“I’ll say we don’t need to be introduced! Grace and I are old friends,” he said, still unable to conceal his mystification at finding Grace established on terms of intimacy in his neighbor’s house.
“I inveigled Grace here without telling her it was to be a musical evening,” said Miss Reynolds.
“Oh, I’d have come just the same!” laughed Grace.
“We’ll cut the music now,” said Cummings. “It will be a lot more fun to talk. I tell you, Grace, it’s a joy to have a place of refuge like this! Miss Reynolds is the kindest woman in the world. I’ve adopted her as my aunt.”
He bowed to Miss Reynolds, and glanced from one to the other with boyish eagerness for their approval.
“That’s the first I’ve heard of it,” Miss Reynolds retorted with a grieved air. “Why don’t you tell him, Grace, that being an aunt sounds too old. You might both adopt me as a cousin!”
Grace and Bob discussed the matter with mock gravity and decided that there was no good reason why they shouldn’t be her cousin.

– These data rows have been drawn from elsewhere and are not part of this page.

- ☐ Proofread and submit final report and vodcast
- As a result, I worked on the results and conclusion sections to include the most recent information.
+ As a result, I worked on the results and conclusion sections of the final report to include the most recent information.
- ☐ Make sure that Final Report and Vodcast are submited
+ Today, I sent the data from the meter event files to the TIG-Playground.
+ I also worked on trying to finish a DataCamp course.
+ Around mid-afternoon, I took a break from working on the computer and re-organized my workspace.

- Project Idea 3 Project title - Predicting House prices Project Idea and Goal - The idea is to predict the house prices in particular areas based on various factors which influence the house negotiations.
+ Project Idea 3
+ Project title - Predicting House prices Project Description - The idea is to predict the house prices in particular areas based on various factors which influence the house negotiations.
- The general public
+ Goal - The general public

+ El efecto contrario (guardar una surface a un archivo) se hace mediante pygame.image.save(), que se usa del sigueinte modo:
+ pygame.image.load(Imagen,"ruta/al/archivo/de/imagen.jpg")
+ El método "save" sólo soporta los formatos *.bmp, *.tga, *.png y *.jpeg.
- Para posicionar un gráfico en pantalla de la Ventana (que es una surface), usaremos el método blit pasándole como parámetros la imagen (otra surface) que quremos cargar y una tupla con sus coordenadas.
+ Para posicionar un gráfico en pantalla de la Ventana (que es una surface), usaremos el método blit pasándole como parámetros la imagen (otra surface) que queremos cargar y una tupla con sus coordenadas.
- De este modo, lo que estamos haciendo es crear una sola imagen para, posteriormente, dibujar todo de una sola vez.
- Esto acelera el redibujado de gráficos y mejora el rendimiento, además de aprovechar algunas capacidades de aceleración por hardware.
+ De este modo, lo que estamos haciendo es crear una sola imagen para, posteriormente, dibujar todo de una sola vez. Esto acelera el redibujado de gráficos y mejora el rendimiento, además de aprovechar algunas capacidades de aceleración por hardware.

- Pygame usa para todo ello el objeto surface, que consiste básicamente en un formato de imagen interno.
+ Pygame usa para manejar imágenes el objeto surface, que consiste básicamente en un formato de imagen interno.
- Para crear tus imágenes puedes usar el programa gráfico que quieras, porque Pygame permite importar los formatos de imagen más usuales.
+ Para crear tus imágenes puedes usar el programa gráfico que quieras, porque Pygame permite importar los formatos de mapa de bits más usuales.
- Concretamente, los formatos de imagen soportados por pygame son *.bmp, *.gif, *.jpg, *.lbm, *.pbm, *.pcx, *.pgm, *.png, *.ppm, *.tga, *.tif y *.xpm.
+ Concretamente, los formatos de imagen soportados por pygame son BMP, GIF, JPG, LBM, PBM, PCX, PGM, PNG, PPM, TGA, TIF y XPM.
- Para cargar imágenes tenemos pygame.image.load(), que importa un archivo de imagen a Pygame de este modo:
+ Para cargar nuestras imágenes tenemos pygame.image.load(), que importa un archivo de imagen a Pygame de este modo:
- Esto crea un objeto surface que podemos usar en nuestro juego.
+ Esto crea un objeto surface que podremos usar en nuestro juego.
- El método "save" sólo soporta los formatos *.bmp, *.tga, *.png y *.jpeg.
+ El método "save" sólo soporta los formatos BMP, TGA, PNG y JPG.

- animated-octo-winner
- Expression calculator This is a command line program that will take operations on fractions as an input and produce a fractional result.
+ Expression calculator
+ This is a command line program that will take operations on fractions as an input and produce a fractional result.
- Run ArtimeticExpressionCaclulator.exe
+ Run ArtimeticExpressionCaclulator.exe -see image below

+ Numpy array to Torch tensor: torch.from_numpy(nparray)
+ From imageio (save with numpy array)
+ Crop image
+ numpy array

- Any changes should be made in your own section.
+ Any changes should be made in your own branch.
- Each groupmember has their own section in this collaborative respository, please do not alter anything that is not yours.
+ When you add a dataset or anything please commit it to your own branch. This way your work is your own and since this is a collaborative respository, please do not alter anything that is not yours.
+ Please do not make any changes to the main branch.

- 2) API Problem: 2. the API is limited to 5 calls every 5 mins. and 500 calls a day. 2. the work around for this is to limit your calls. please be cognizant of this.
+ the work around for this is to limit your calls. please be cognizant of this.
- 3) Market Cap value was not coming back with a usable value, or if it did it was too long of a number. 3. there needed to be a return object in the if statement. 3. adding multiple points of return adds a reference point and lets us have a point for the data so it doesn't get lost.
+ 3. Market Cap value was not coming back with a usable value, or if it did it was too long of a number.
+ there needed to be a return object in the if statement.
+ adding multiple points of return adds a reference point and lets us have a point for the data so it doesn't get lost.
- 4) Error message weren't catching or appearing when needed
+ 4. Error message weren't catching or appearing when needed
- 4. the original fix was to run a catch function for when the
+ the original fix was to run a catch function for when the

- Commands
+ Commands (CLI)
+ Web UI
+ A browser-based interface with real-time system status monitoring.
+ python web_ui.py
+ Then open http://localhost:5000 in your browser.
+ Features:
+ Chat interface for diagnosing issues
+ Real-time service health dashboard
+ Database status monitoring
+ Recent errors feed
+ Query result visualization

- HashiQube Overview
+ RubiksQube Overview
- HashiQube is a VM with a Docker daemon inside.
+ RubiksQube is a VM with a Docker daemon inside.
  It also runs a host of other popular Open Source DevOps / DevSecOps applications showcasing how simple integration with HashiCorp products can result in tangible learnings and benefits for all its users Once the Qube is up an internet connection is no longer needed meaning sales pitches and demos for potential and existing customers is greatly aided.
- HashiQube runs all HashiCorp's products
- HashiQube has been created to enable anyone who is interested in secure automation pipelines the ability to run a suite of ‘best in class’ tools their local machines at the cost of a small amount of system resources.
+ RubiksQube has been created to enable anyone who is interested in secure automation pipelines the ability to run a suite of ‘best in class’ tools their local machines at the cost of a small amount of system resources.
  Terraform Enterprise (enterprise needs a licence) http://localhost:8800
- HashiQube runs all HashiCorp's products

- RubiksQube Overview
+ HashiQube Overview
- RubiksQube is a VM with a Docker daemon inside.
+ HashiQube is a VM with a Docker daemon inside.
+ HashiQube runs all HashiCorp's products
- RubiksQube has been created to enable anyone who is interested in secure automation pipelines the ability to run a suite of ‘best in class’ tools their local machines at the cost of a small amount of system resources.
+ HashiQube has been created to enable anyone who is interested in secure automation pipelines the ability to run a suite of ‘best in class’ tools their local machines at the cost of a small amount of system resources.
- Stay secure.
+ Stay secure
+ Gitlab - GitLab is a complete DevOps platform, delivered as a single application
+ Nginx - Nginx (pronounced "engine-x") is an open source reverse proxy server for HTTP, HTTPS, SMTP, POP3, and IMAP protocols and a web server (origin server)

“Then you must call me Cousin Beulah!” said Miss Reynolds. Her nephews and nieces were widely scattered she said, and she didn’t care for her lawful cousins.
Grace talked much more freely under the stimulus of Bob’s presence. It appeared that Miss Reynolds had not known Bob until she moved into the neighborhood and their acquaintance had begun quite romantically. Miss Reynolds had stopped him as he was passing her house shortly after she moved in and asked him whether he knew anything about trees. Some of the trees on her premises were preyed upon by malevolent insects and quite characteristically she had halted him to ask whether he could recommend a good tree doctor.
“You looked intelligent; so I took a chance,” Miss Reynolds explained. “And the man you recommended didn’t hurt the trees much—only two died. I’ve bought a tree book and hereafter I’ll do my own spraying.”